Our most important area of expertise is water management. Much of the Netherlands lies below sea level, so we have centuries of experience in water technology, urban delta management and maritime technology. Expertise that we’re keen to share with the rest of the world.

Working together on water issues is more crucial than ever before. It’s nearly five years since thousands of people here in New York had to flee their homes when the streets flooded in the wake of Hurricane Sandy. The destruction caused by Harvey in Texas and the floods in Asia show that water issues have only become more urgent in the last five years. The impact of climate change on the water cycle is brought home to us every day, all over the world, sometimes violently. The people of St Maarten in the Caribbean part of the Kingdom are still struggling to cope with the devastation caused by Hurricane Irma.
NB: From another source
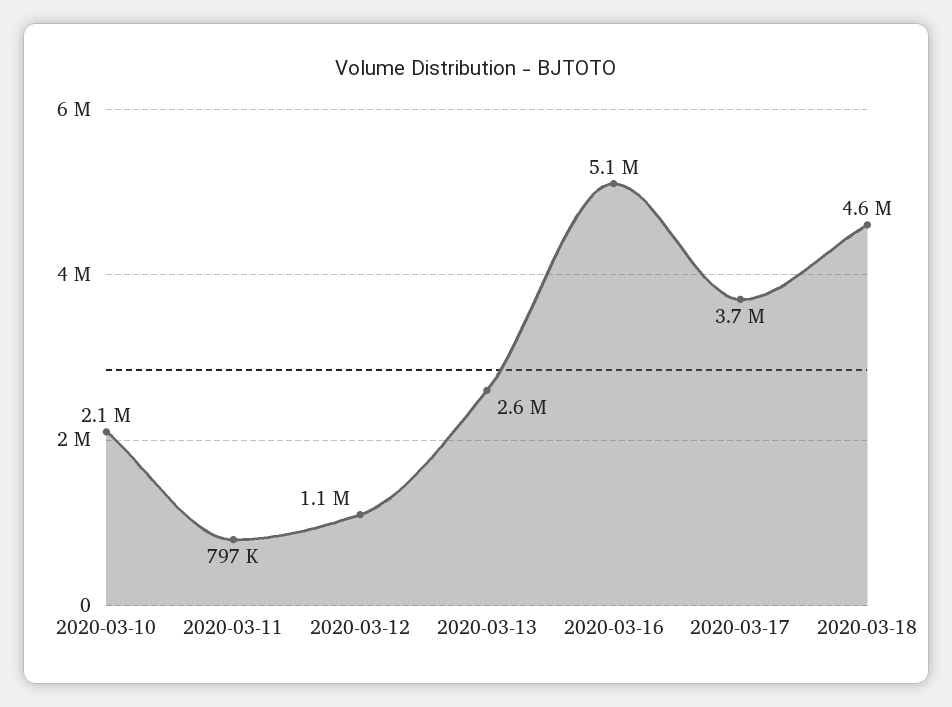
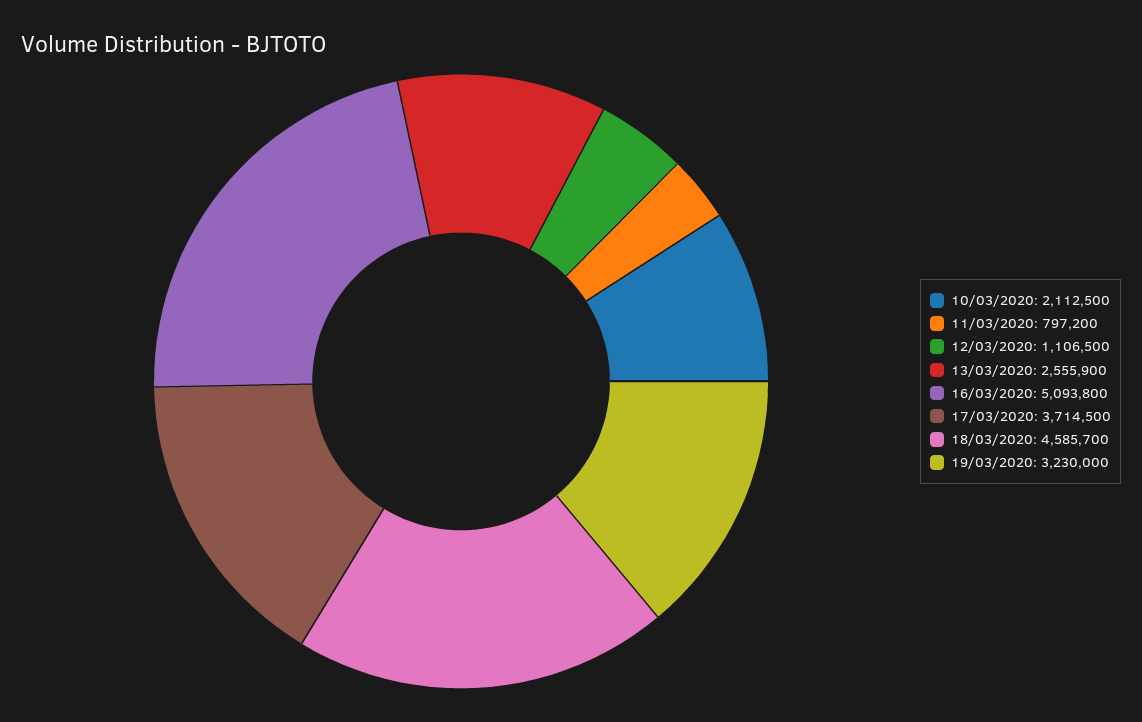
19/03/2020: none -> 3230000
The UN predicts that by 2050, 200 million people will have become displaced because of climate change. Water plays a key role in almost all SDGs. We learn most by working with others and by sharing knowledge. We deploy our expertise all over the world, for example in projects in Vietnam, Peru, Myanmar and Bangladesh. It’s one of the reasons why I’m a member of the High-Level Panel on Water.

Ladies and gentlemen,

This hall, this building – all of you – represent one of the greatest achievements of mankind. All the nations working together in partnership to foster peace, justice and development in the world. This is a unique organisation, and that entails a heavy responsibility. In these turbulent times, the UN needs to prove its worth more than ever.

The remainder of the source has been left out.